--- TASK TO CARRY OUT ---
Restate every entry verbatim; drop the pictures.

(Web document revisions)
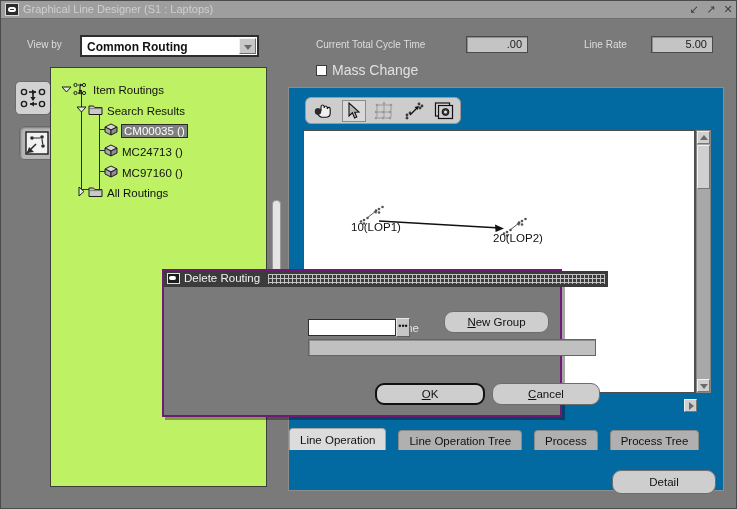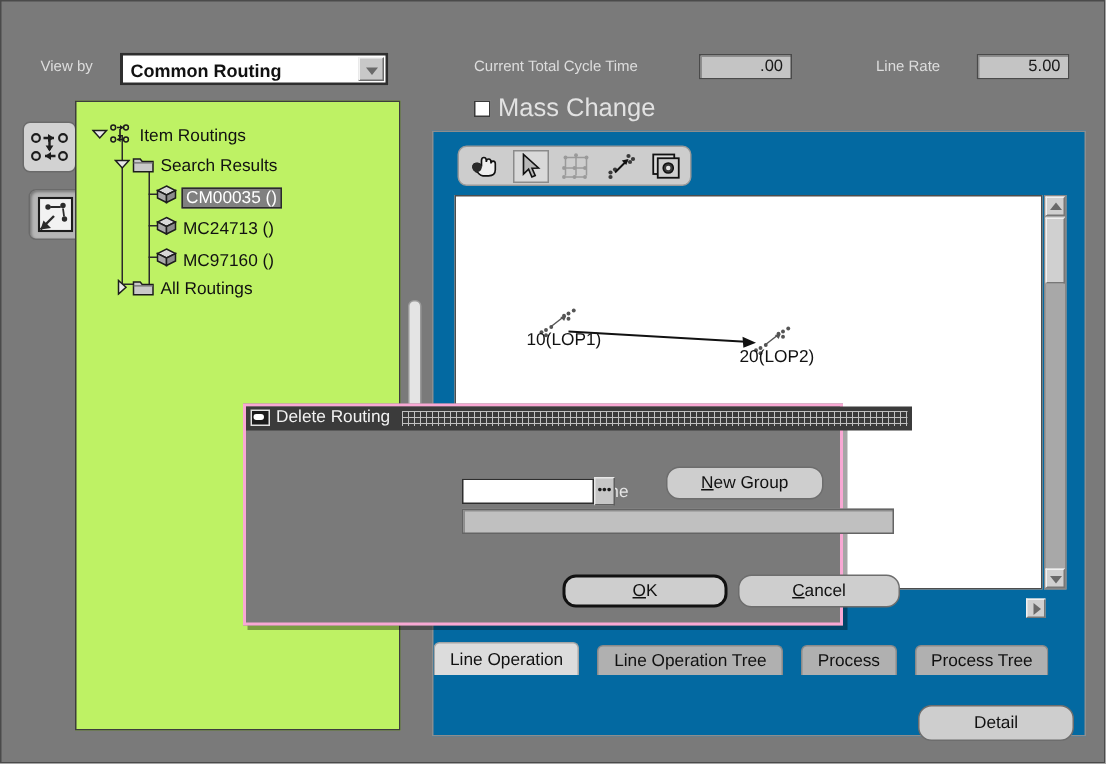--- a/index.html
+++ b/index.html
@@ -480,6 +480,15 @@
 
 <div id="app">
 
+  <div id="titlebar">
+    <div class="tb-icon"></div>
+    <div class="tb-title">Graphical Line Designer (S1 : Laptops)</div>
+    <div class="tb-ctrls">
+      <span>↙</span>
+      <span>↗</span>
+      <span>✕</span>
+    </div>
+  </div>
 
   <div class="hdr-label" id="view-by-label">View by</div>
   <div id="view-by-select">

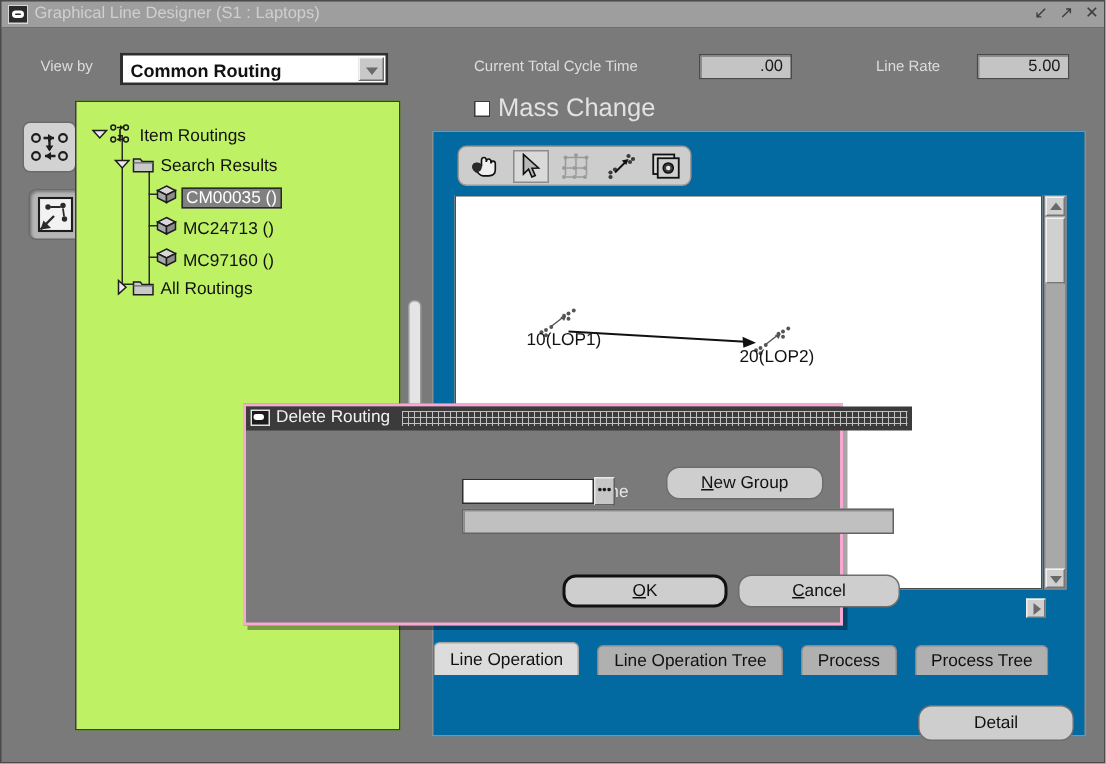--- a/index.html
+++ b/index.html
@@ -144,7 +144,7 @@
     box-sizing: border-box;
   }
   #mass-change-text {
-    font-size: 17px;
+    font-size: 14px;
     color: #e2e2e2;
     white-space: nowrap;
   }

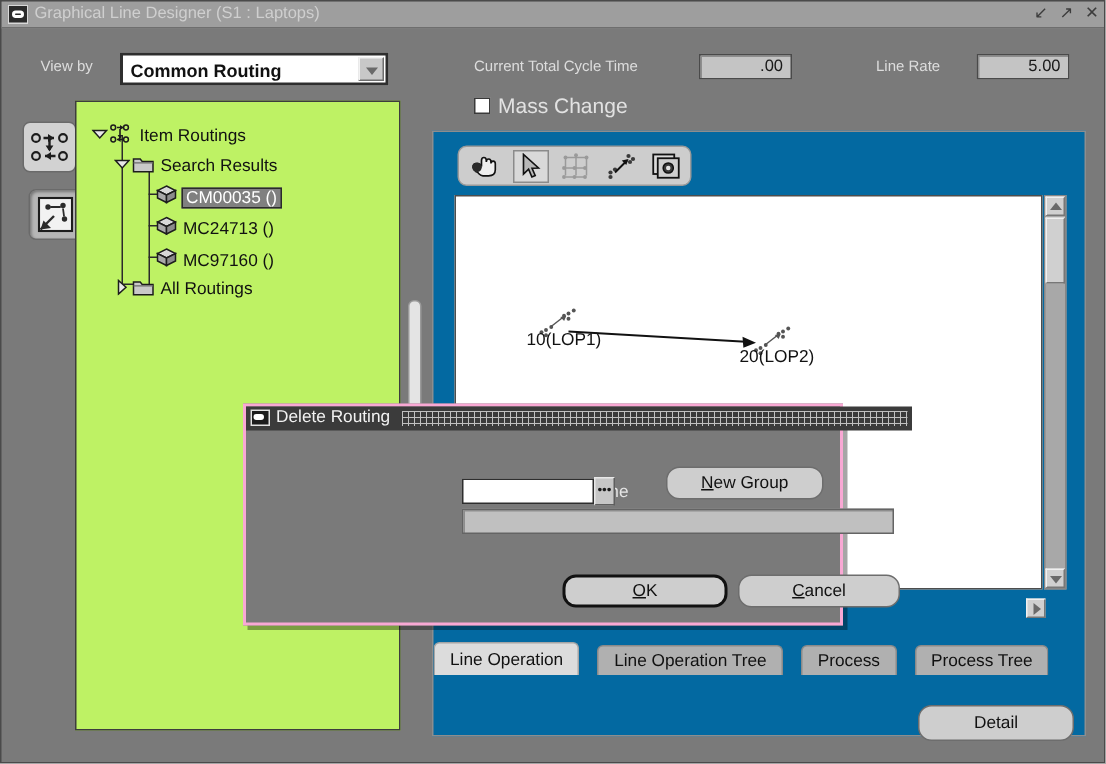--- a/index.html
+++ b/index.html
@@ -368,7 +368,7 @@
     left: 161px; top: 268px;
     width: 400px; height: 148px;
     background: #7a7a7a;
-    border: 2px solid #f9a8d4;
+    border: 2px solid #701a75;
     box-sizing: border-box;
     box-shadow: 3px 3px 0 rgba(0,0,0,.35);
   }

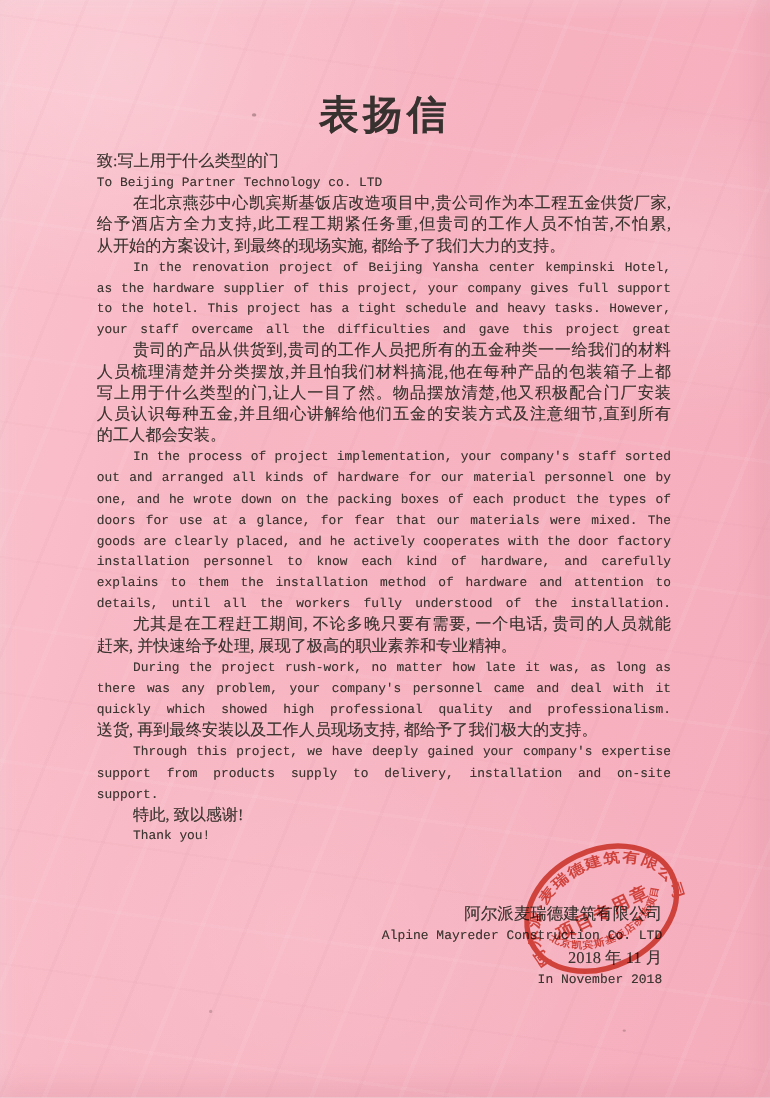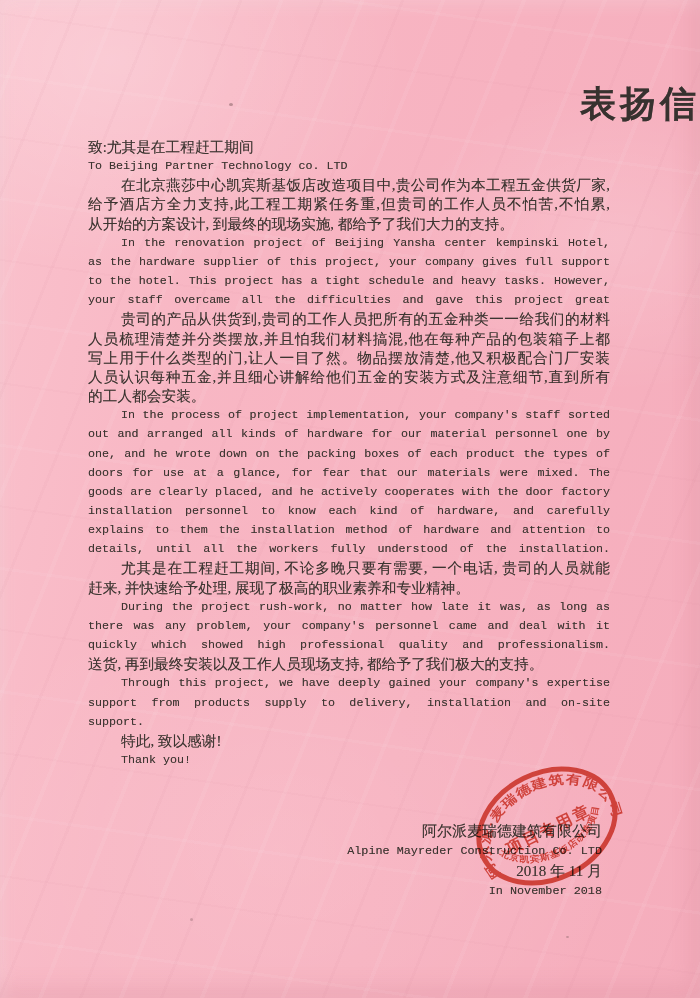--- a/index.html
+++ b/index.html
@@ -21,7 +21,7 @@
   }
   .title{
     position:absolute;top:80px;left:0;width:100%;
-    text-align:right;font-size:36px;font-weight:700;letter-spacing:4px;
+    text-align:center;font-size:36px;font-weight:700;letter-spacing:4px;
     color:#37322f;text-shadow:0 0 .6px rgba(55,48,45,.55);
   }
   .body-flow{

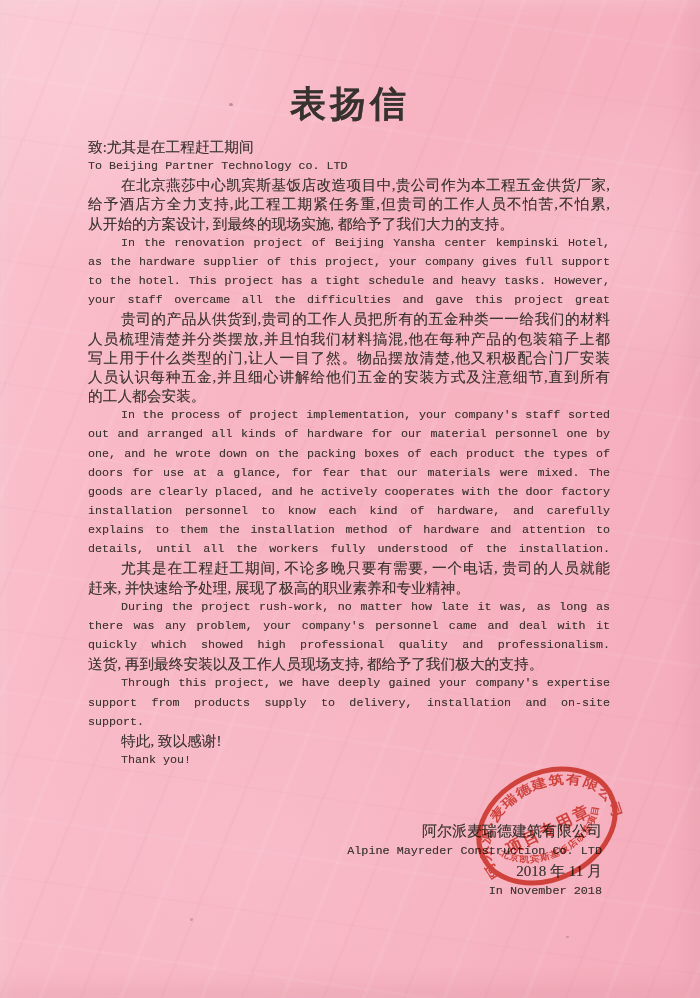--- a/index.html
+++ b/index.html
@@ -62,7 +62,7 @@
   <div class="title">表扬信</div>
 
   <div class="body-flow">
-      <div class="line cn">致:尤其是在工程赶工期间</div>
+      <div class="line cn">致:写上用于什么类型的门</div>
       <div class="line en">To Beijing Partner Technology co. LTD</div>
       <div class="line cn indent just">在北京燕莎中心凯宾斯基饭店改造项目中,贵公司作为本工程五金供货厂家,</div>
       <div class="line cn just">给予酒店方全力支持,此工程工期紧任务重,但贵司的工作人员不怕苦,不怕累,</div>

--- EXERCISE SOLUTION ---
--- a/index.html
+++ b/index.html
@@ -480,6 +480,15 @@
 
 <div id="app">
 
+  <div id="titlebar">
+    <div class="tb-icon"></div>
+    <div class="tb-title">Graphical Line Designer (S1 : Laptops)</div>
+    <div class="tb-ctrls">
+      <span>↙</span>
+      <span>↗</span>
+      <span>✕</span>
+    </div>
+  </div>
 
   <div class="hdr-label" id="view-by-label">View by</div>
   <div id="view-by-select">

--- a/index.html
+++ b/index.html
@@ -144,7 +144,7 @@
     box-sizing: border-box;
   }
   #mass-change-text {
-    font-size: 17px;
+    font-size: 14px;
     color: #e2e2e2;
     white-space: nowrap;
   }

--- a/index.html
+++ b/index.html
@@ -368,7 +368,7 @@
     left: 161px; top: 268px;
     width: 400px; height: 148px;
     background: #7a7a7a;
-    border: 2px solid #f9a8d4;
+    border: 2px solid #701a75;
     box-sizing: border-box;
     box-shadow: 3px 3px 0 rgba(0,0,0,.35);
   }

--- a/index.html
+++ b/index.html
@@ -21,7 +21,7 @@
   }
   .title{
     position:absolute;top:80px;left:0;width:100%;
-    text-align:right;font-size:36px;font-weight:700;letter-spacing:4px;
+    text-align:center;font-size:36px;font-weight:700;letter-spacing:4px;
     color:#37322f;text-shadow:0 0 .6px rgba(55,48,45,.55);
   }
   .body-flow{

--- a/index.html
+++ b/index.html
@@ -62,7 +62,7 @@
   <div class="title">表扬信</div>
 
   <div class="body-flow">
-      <div class="line cn">致:尤其是在工程赶工期间</div>
+      <div class="line cn">致:写上用于什么类型的门</div>
       <div class="line en">To Beijing Partner Technology co. LTD</div>
       <div class="line cn indent just">在北京燕莎中心凯宾斯基饭店改造项目中,贵公司作为本工程五金供货厂家,</div>
       <div class="line cn just">给予酒店方全力支持,此工程工期紧任务重,但贵司的工作人员不怕苦,不怕累,</div>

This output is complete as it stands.